Small Acts of Empathy Go a Long Way in Helping Student Parents Achieve Their Goals
Working on a campus that serves adult learners can mean many things for faculty and staff. For a former staff member at an institution serving a large population of adult learners, one of those things meant keeping a drawer full of stickers, pop-its, and other trinkets and toys. When a student has to come to a meeting on campus with their kids, it can often be a stressful situation. If they have their kids with them, it usually means that their child care plan has fallen through; they come for help and may be dealing with a time-sensitive issue that needs to be addressed ASAP. It also often means that the student’s attention is divided. Rather than focus on the topic the student has come to address, student parents are usually on high alert, keeping their children occupied and safe while attempting to focus on the matter at hand. In my advising role, if I could pull out stickers or a small toy, it could keep a child occupied for a short time, enough for the student to focus on the topic they have come to discuss.

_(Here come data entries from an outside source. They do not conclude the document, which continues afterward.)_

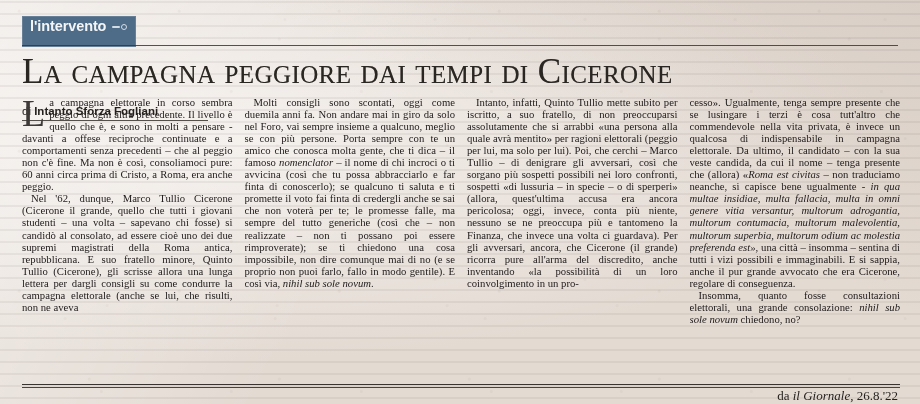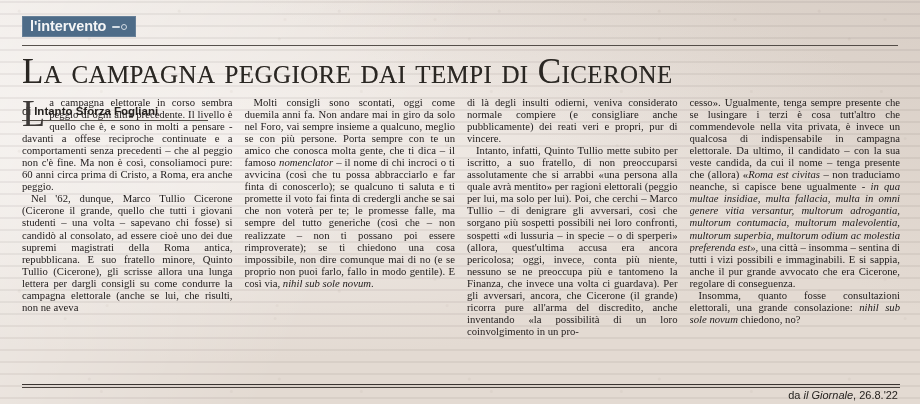--- a/index.html
+++ b/index.html
@@ -64,21 +64,21 @@
   
   .kicker-row {
     padding-top: 16px;
     height: 23px;
   }
   .kicker-badge {
     display: inline-flex;
     align-items: center;
     gap: 6px;
     height: 21px;
-    padding: 0 9px 0 8px;
+    padding: 0 9px 10px 8px;
     background: #4e6c88;
     color: #f4f5f6;
     font-family: "Liberation Sans", sans-serif;
     font-weight: 700;
     font-size: 14.5px;
     letter-spacing: -0.1px;
     line-height: 21px;
     box-shadow: inset 0 0 0 1px rgba(255,255,255,0.14);
   }
   .kicker-arrow {
@@ -188,22 +188,22 @@
   }
   .footer-rules .r1 { border-top: 1.4px solid #3a3431; }
   .footer-rules .r2 { margin-top: 2px; border-top: 1px solid #4a433f; }
 
   .source {
     position: absolute;
     right: 22px;
     bottom: 1px;
     z-index: 5;
     color: #221f1c;
-    font-family: Liberation Sans, sans-serif;
-    font-size: 11px;
+    font-family: Liberation Serif, serif;
+    font-size: 13px;
     line-height: 15px;
   }
   .source i { font-style: italic; }
 </style>
 </head>
 <body>
 
 <div id="clipping">
   <div id="bleed"></div>
   <div id="grain"></div>
@@ -229,21 +229,20 @@
 
   <div class="columns" id="columns">
       <div class="col">
         <p><span class="dropcap">L</span><span>a campagna elettorale in corso sembra peggio di ogni altra precedente. Il livello è quello che è, e sono in molti a pensare - davanti a offese reciproche continuate e a comportamenti senza precedenti – che al peggio non c'è fine. Ma non è così, consoliamoci pure: 60 anni circa prima di Cristo, a Roma, era anche peggio.</span></p>
         <p class="ind"><span>Nel '62, dunque, Marco Tullio Cicerone (Cicerone il grande, quello che tutti i giovani studenti – una volta – sapevano chi fosse) si candidò al consolato, ad essere cioè uno dei due supremi magistrati della Roma antica, repubblicana. E suo fratello minore, Quinto Tullio (Cicerone), gli scrisse allora una lunga lettera per dargli consigli su come condurre la campagna elettorale (anche se lui, che risulti, non ne aveva</span></p>
       </div>
       <div class="col">
         <p class="ind"><span>Molti consigli sono scontati, oggi come duemila anni fa. Non andare mai in giro da solo nel Foro, vai sempre insieme a qualcuno, meglio se con più persone. Porta sempre con te un amico che conosca molta gente, che ti dica – il famoso </span><i>nomenclator</i><span> – il nome di chi incroci o ti avvicina (così che tu possa abbracciarlo e far finta di conoscerlo); se qualcuno ti saluta e ti promette il voto fai finta di credergli anche se sai che non voterà per te; le promesse falle, ma sempre del tutto generiche (così che – non realizzate – non ti possano poi essere rimproverate); se ti chiedono una cosa impossibile, non dire comunque mai di no (e se proprio non puoi farlo, fallo in modo gentile). E così via, </span><i>nihil sub sole novum</i><span>.</span></p>
       </div>
       <div class="col">
-        <p><span>di là degli insulti odierni, veniva considerato normale compiere (e consigliare anche pubblicamente) dei reati veri e propri, pur di vincere.</span></p>
         <p class="ind"><span>Intanto, infatti, Quinto Tullio mette subito per iscritto, a suo fratello, di non preoccuparsi assolutamente che si arrabbi «una persona alla quale avrà mentito» per ragioni elettorali (peggio per lui, ma solo per lui). Poi, che cerchi – Marco Tullio – di denigrare gli avversari, così che sorgano più sospetti possibili nei loro confronti, sospetti «di lussuria – in specie – o di sperperi» (allora, quest'ultima accusa era ancora pericolosa; oggi, invece, conta più niente, nessuno se ne preoccupa più e tantomeno la Finanza, che invece una volta ci guardava). Per gli avversari, ancora, che Cicerone (il grande) ricorra pure all'arma del discredito, anche inventando «la possibilità di un loro coinvolgimento in un pro-</span></p>
       </div>
       <div class="col">
         <p><span>cesso». Ugualmente, tenga sempre presente che se lusingare i terzi è cosa tutt'altro che commendevole nella vita privata, è invece un qualcosa di indispensabile in campagna elettorale. Da ultimo, il candidato – con la sua veste candida, da cui il nome – tenga presente che (allora) «</span><i>Roma est civitas</i><span> – non traduciamo neanche, si capisce bene ugualmente - </span><i>in qua multae insidiae, multa fallacia, multa in omni genere vitia versantur, multorum adrogantia, multorum contumacia, multorum malevolentia, multorum superbia, multorum odium ac molestia preferenda est»</i><span>, una città – insomma – sentina di tutti i vizi possibili e immaginabili. E si sappia, anche il pur grande avvocato che era Cicerone, regolare di conseguenza.</span></p>
         <p class="ind"><span>Insomma, quanto fosse consultazioni elettorali, una grande consolazione: </span><i>nihil sub sole novum</i><span> chiedono, no?</span></p>
       </div>
     </div>
 
   <div class="footer-rules">
     <div class="r1"></div>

More important than providing a quick distraction is that the extra step shows that the child is welcome — and that, in turn, creates a more accepting environment for the student. Even more, it demonstrates that the campus is an inclusive space that recognizes that students have lives outside of the campus and that we are prepared to have children drop into meetings from time to time.
Being an Adult Learner Ally Means Providing a Sense of Belonging
Research by Terrel Strayhorn (2019) on college students has shown that creating a sense of belonging helps with student retention. The Rankin Institute also highlights how faculty and staff play an important role in providing a welcoming and accepting culture that welcomes adults (Weber et al., 2022). CAEL's new ALLIES Framework (Adult Learner Leaders for Institutional Effectiveness), described along with research findings in a recent report, also recognizes the ways in which institutions can support the adult learner's transition to postsecondary study by providing that sense of belonging — in terms not only of policies and practices but also by ensuring faculty and staff understand how to create a culture of belonging for those students.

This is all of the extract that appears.